» Goal of the exercise:
Show, in full, each line of the data that contains "tlabel".

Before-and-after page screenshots
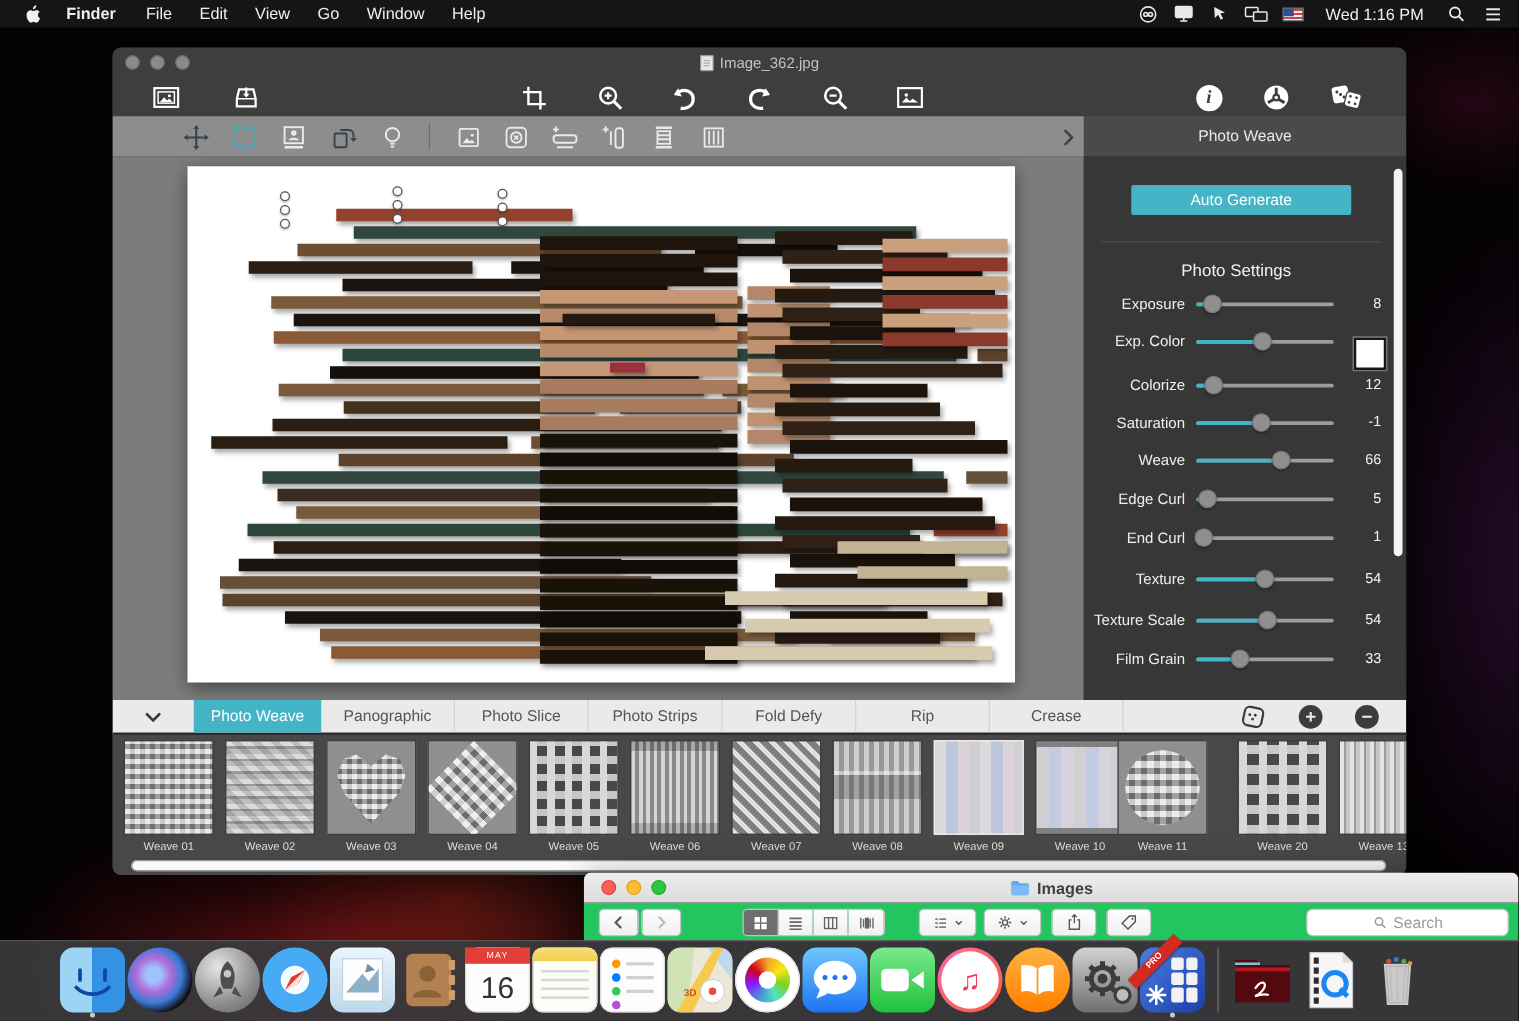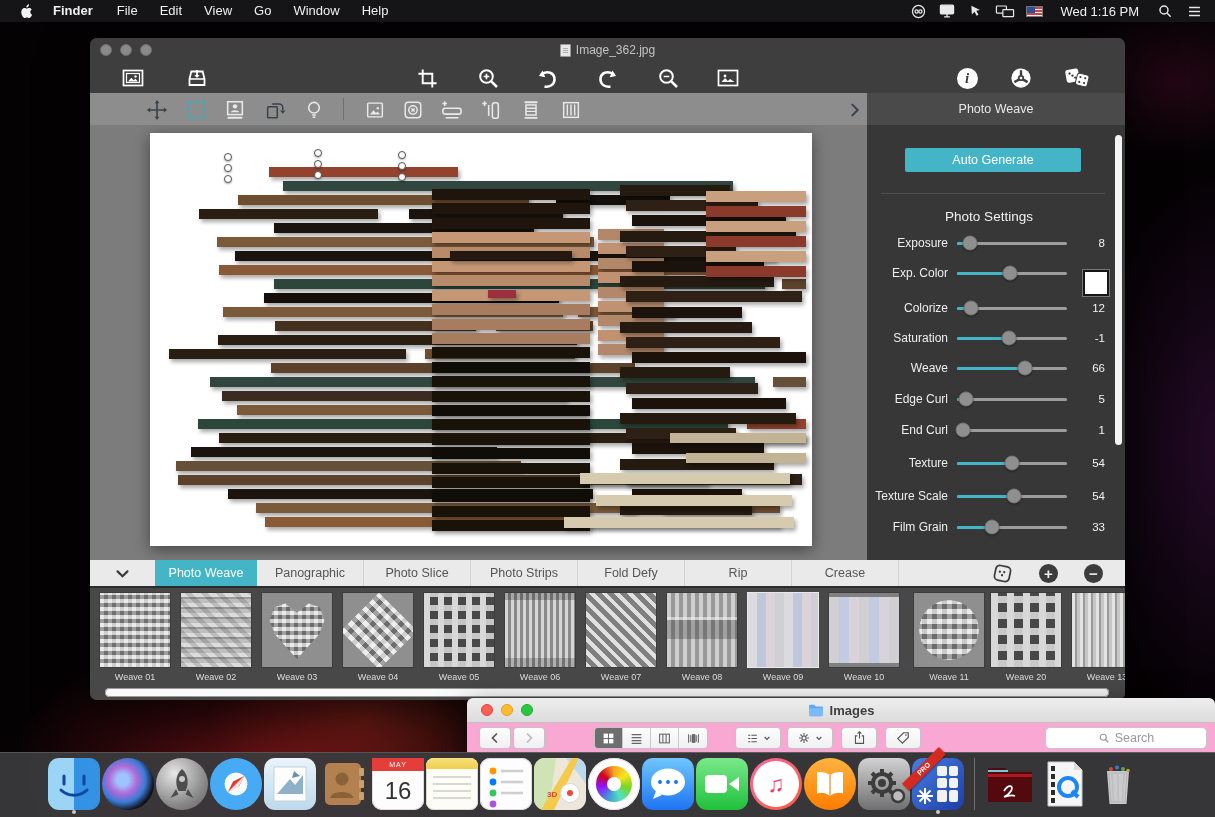--- a/index.html
+++ b/index.html
@@ -109,21 +109,21 @@
   .pt-vthin{background:repeating-linear-gradient(90deg,#e3e3e3 0 3px,#9a9a9a 3px 5px,#c6c6c6 5px 8px);}
   .hscroll{position:absolute;left:15px;right:16px;bottom:3px;height:9px;background:#fafafa;border-radius:5px;box-shadow:inset 0 0 0 1px #9a9a9a;}
 
   
   .finderwin{position:absolute;left:467px;top:698px;width:748px;height:56px;z-index:30;
     border-radius:6px 6px 0 0;overflow:hidden;box-shadow:0 8px 30px rgba(0,0,0,.5);}
   .ftitle{height:25px;background:linear-gradient(#eeeeee,#dcdcdc);display:flex;align-items:center;position:relative;border-bottom:1px solid #c2c2c2;}
   .ftl{position:absolute;left:14px;top:6px;display:flex;gap:8px;}
   .ftl span{width:12px;height:12px;border-radius:50%;}
   .ftitle-center{margin:0 auto;display:flex;align-items:center;gap:6px;font-size:13px;color:#3f3f3f;font-weight:bold;}
-  .ftoolbar{height:30px;background:#f9a8d4;position:relative;border-bottom:1px solid #b5b5b5;}
+  .ftoolbar{height:30px;background:#22c55e;position:relative;border-bottom:1px solid #b5b5b5;}
   .fbtn{position:absolute;top:4px;height:22px;background:linear-gradient(#fdfdfd,#f0f0f0);
     border:1px solid #c3c3c3;border-radius:4px;display:flex;align-items:center;justify-content:center;color:#666;}
   .fseg{position:absolute;top:4px;height:22px;display:flex;border:1px solid #c3c3c3;border-radius:4px;overflow:hidden;}
   .fseg .seg{width:28px;display:flex;align-items:center;justify-content:center;background:linear-gradient(#fdfdfd,#f0f0f0);border-right:1px solid #c9c9c9;}
   .fseg .seg:last-child{border-right:none;}
   .fseg .seg.on{background:#6e6e6e;}
   .fsearch{position:absolute;top:4px;left:578px;width:162px;height:22px;background:#fff;border:1px solid #c6c6c6;
     border-radius:5px;display:flex;align-items:center;justify-content:center;gap:5px;color:#9a9a9a;font-size:12.5px;}
 
   
@@ -670,21 +670,21 @@
             <div class="tlabel">Weave 08</div>
           </div>
           <div class="thumb" style="left: 657px;">
             <div class="tpat pt-pastel"></div>
             <div class="tlabel">Weave 09</div>
           </div>
           <div class="thumb" style="left: 738px;">
             <div class="tpat pt-wide"></div>
             <div class="tlabel">Weave 10</div>
           </div>
-          <div class="thumb" style="left: 823px;">
+          <div class="thumb" style="left: 804px;">
             <div class="tpat pt-circle">
               <div class="pt-circlebase"></div>
             </div>
             <div class="tlabel">Weave 11</div>
           </div>
           <div class="thumb" style="left: 900px;">
             <div class="tpat pt-grid"></div>
             <div class="tlabel">Weave 20</div>
           </div>
           <div class="thumb" style="left: 981px;">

» Answer section:
             <div class="tlabel">Weave 08</div>
             <div class="tlabel">Weave 09</div>
             <div class="tlabel">Weave 10</div>
             <div class="tlabel">Weave 11</div>
             <div class="tlabel">Weave 20</div>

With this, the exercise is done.